Die Klammern sind an den Wandflächen zwischen den Fensteröffnungen des Umgangs angebracht: 32 Emaille-Objekte, 13,5 cm hoch, ein Quadrat an der Seite zum Innenraum hin, dann um das Eck des Betonquaders herum und über die ganze Tiefe des Quaders. Die Tafeln sind weiß emailliert und farbig bemalt. Die Bemalung besteht aus jeweils nur zwei Strichen, einem breiten oben und einem schmalen darunter. Die Farben entsprechen den liturgischen Farben des Kirchenjahres. Im Uhrzeigersinn betrachtet ergibt sich so ein Weg durch das Jahr, von der Fastenzeit bis hin zum Aschermittwoch. Dass der Anfang mit der Fastenzeit gemacht wird, ergibt sich durch das Datum der Anbringung der Installation in der Fastenzeit 2020.
In der Kunst von Sabina Hörtner spielen die Grenze zwischen Innen und Außen, der Übergang von Innen nach Außen und der Blick ins Offene eine bedeutende Rolle. Große Arbeiten auf Papier zeigen dicht gezogene Parallelen, leicht verschoben übereinander gelagert. Sie sind über die weiße Fläche gelegt, die so zu einem Raum dahinter wird, ein Offenes, das nicht unmittelbar zugänglich ist, sich aber von jenseits der Grenze mitteilt. Das Außen kommt dem Innen entgegen, wenn sich dieses dem Außen zu auftut. Die parallelen Linien sind eine Abgrenzung und Eröffnung zugleich. Ihr Sinn besteht nicht in einem abstrakten Formenspiel, sondern darin, eine Zwischenzone zu sein zwischen dem Davor und dem Dahinter. Davor ist der Betrachter, dahinter ein jenseitiger Raum.
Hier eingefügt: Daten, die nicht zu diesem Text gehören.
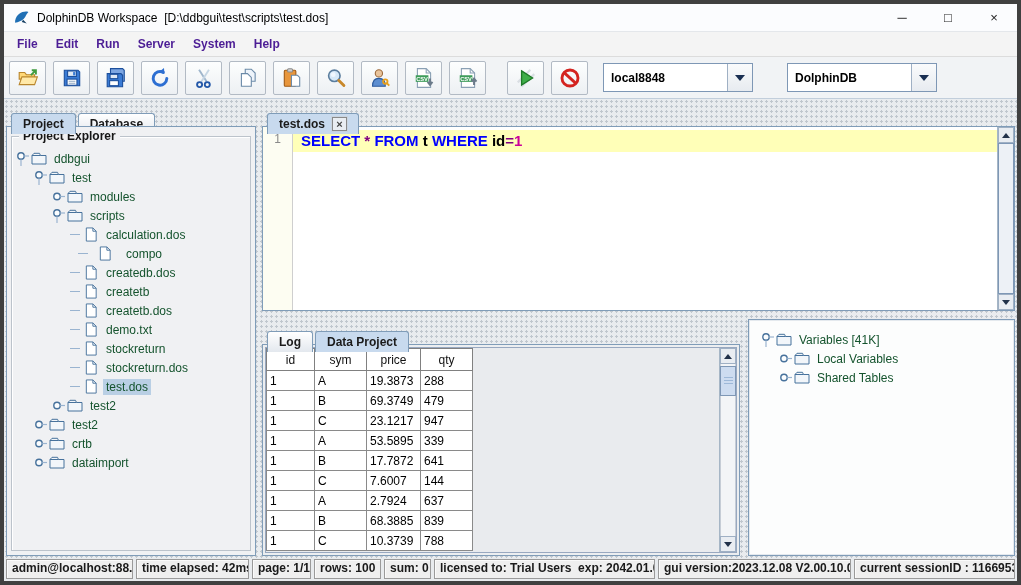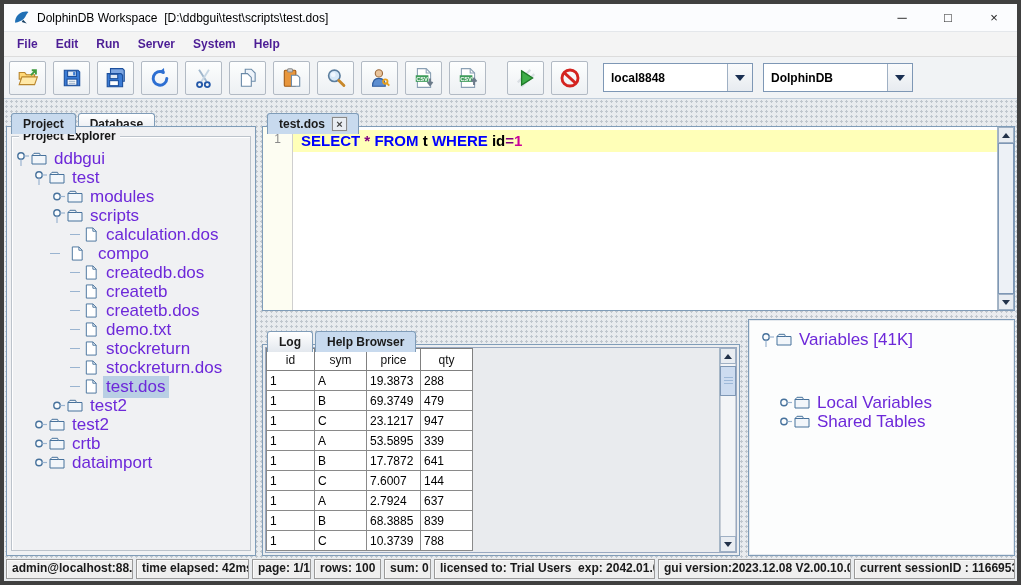--- a/index.html
+++ b/index.html
@@ -33,7 +33,7 @@
   .tb-btn svg { width:22px; height:22px; }
   .combo { width:150px; height:29px; border:1px solid #7e97b5; background:#fff;
            display:flex; align-items:center; margin-left:8px; }
-  .combo + .combo { margin-left:10px; }
+  .combo + .combo { margin-left:34px; }
   .combo-text { flex:1; font-size:12px; font-weight:bold; color:#000; padding-left:7px;
                 white-space:nowrap; overflow:hidden; }
   .combo-btn { width:25px; height:100%; border-left:1px solid #9fb0c4;

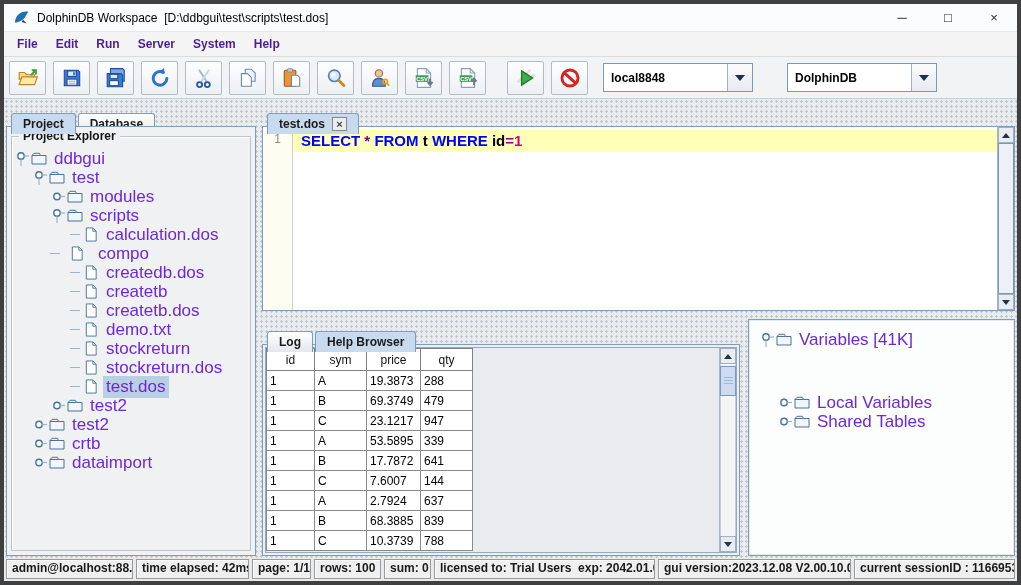--- a/index.html
+++ b/index.html
@@ -72,7 +72,7 @@
               font-size:12px; font-weight:bold; color:#161616; }
 
   
-  .tree { font-size:17px; color:#6d28d9; }
+  .tree { font-size:12px; color:#14532d; }
   .tree-row { height:19px; display:flex; align-items:center; white-space:nowrap; }
   .tree-row .handle { width:13px; height:15px; flex:0 0 13px; margin-right:2px; display:inline-flex; }
   .tree-row .connector { width:10px; flex:0 0 10px; border-top:1px solid #9ab4d0; margin-right:3px; }

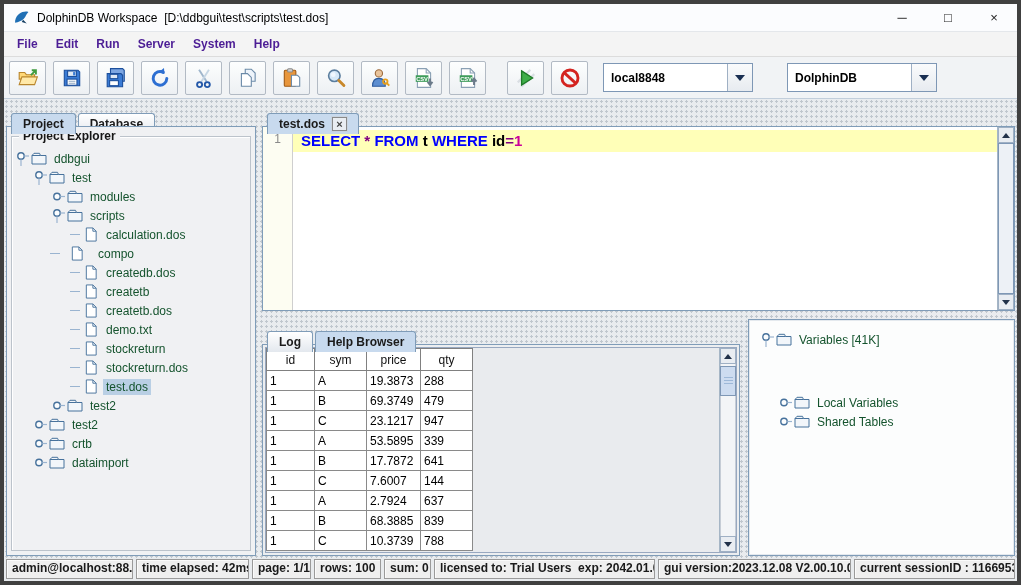--- a/index.html
+++ b/index.html
@@ -378,7 +378,7 @@
                 </span>
                 <span class="node-label">calculation.dos</span>
               </div>
-              <div class="tree-row" style="padding-left: 38px; gap: 6px;">
+              <div class="tree-row" style="padding-left: 66px; gap: 6px;">
                 <span class="connector"></span>
                 <span class="node-icon">
                   <svg viewBox="0 0 15 16">

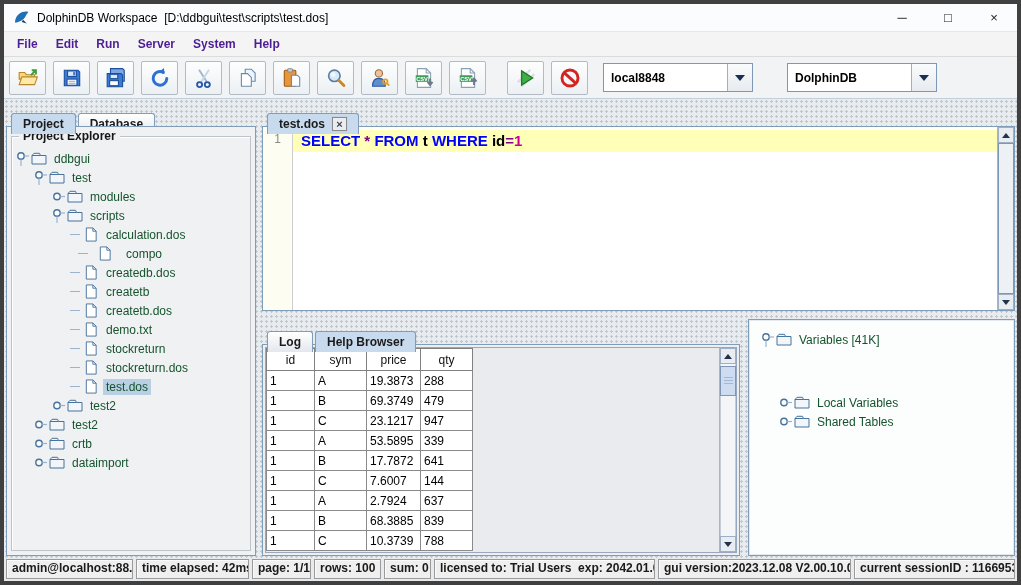--- a/index.html
+++ b/index.html
@@ -564,7 +564,7 @@
                 <span>Log</span>
               </div>
               <div class="tab selected" style="background: rgb(200, 218, 238);">
-                <span>Help Browser</span>
+                <span>Data Project</span>
               </div>
             </div>
           <div class="bottom-body">

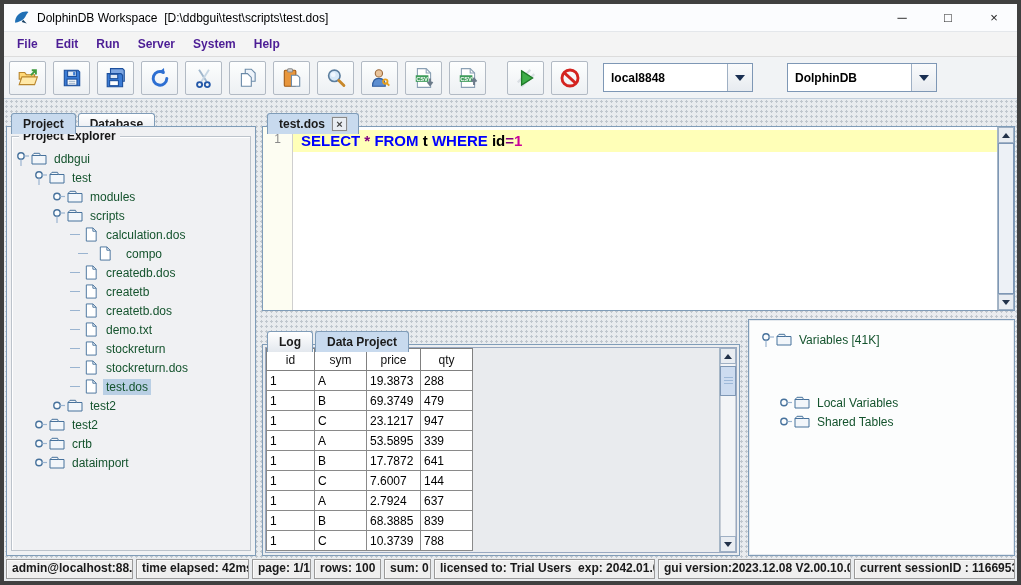--- a/index.html
+++ b/index.html
@@ -677,7 +677,7 @@
                 </span>
                 <span class="node-label">Variables [41K]</span>
               </div>
-              <div class="tree-row" style="padding-left: 22px; margin-top: 44px;">
+              <div class="tree-row" style="padding-left: 22px;">
                 <span class="handle">
                   <svg viewBox="0 0 13 15">
                     <circle cx="5" cy="7.5" r="3.2" fill="#fbfdfe" stroke="#47729c" stroke-width="1.4"></circle>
Jenseitig heißt hier, jenseits der Grenzen meiner Welt.
In den über die weiße Fläche des Emails gezogenen Strichen sind die parallelen Linien der Papierarbeiten wieder zu finden. Die Klammern erschließen einen Raum von der Oberfläche der Innenwand hin in die Tiefen der Fensteröffnungen des Umgangs. Sie betonen die Raumhaltigkeit der den Innenraum der Konzilsgedächtniskirche umfangenden Wände. In diesem Raum ereignet sich das farbige Spiel der Liturgie. Der Ernst dieses Spiels besteht darin, die Ereignisse des Lebens Jesu und der Heilsgeschichte in Verbindung zu bringen mit den Ereignissen im Leben der Gemeinde und der einzelnen Gläubigen. Die Farben der Liturgie sind Tore zum Leben, Markierungen an der Grenze des gesellschaftlich Irdischen hin zu jenem weiten Raum, der nicht mehr im Maß des Irdischen zu fassen ist. Auch sie geben eine Grenze an: das Violett zum Gedämpften und Verhaltenen der´Vorbereitungszeiten, das Weiß (hier ein Silbergrau) zum sieghaft Festlichen, das Rot zur Welt des Geistes und der Märtyrer, das Grün zum Raum einer anhaltenden Ruhe und Hoffnung. Die Farben prägen gewissermaßen die Atmosphäre der jeweiligen Zeit im Jahreskreis.
Die Klammern wurden so angebracht, dass sie eine an- und absteigende Linie ergeben. Sie bezeichnen einen Horizont, das Sich-Erheben, Abflachen und neuerliche Sich-Erheben einer Horizontlinie, die von Blicken in die Weiten bewaldeter Höhenrücken oder ferner Berge vertraut sein kann. Es ist nicht der Horizont des Meeres oder die gerade Linie mächtiger Ebenen, es ist eine leichte Schwingung in dieser Linie, Höhenrücken und flache Stellen dazwischen. „In Klammer“ eröffnet auf diese Weise einen Horizont im zeitlichen wie auch im räumlichen Sinn. Ein Zugang zu weiten Räumen und Zeiten tut sich auf.
In gewisser Hinsicht ist die Rauminstallation von Sabina Hörtner auch ein Schmuck für die karge Architektur der Konzilsgedächtniskirche. Es ist ein Schmuck, der manche Elemente des Raumes aufgreift, das Weiß der Stahlflächen etwa, und der diese Elemente der Architektur mit dem im Raum Gelebten in Verbindung bringt. Das Leben des liturgischen Jahres ist farbig, nicht grau. Diesem Leben bietet die Architektur von Josef Lackner einen wunderbaren freien Raum, ein Innen, das die Grenzen zum Außen stets gegenwärtig hält. In der Gestaltung der Architektur hat Josef Lackner etwas zur Darstellung gebracht, das auch für die Kunst von Sabina Hörtner charakteristisch ist.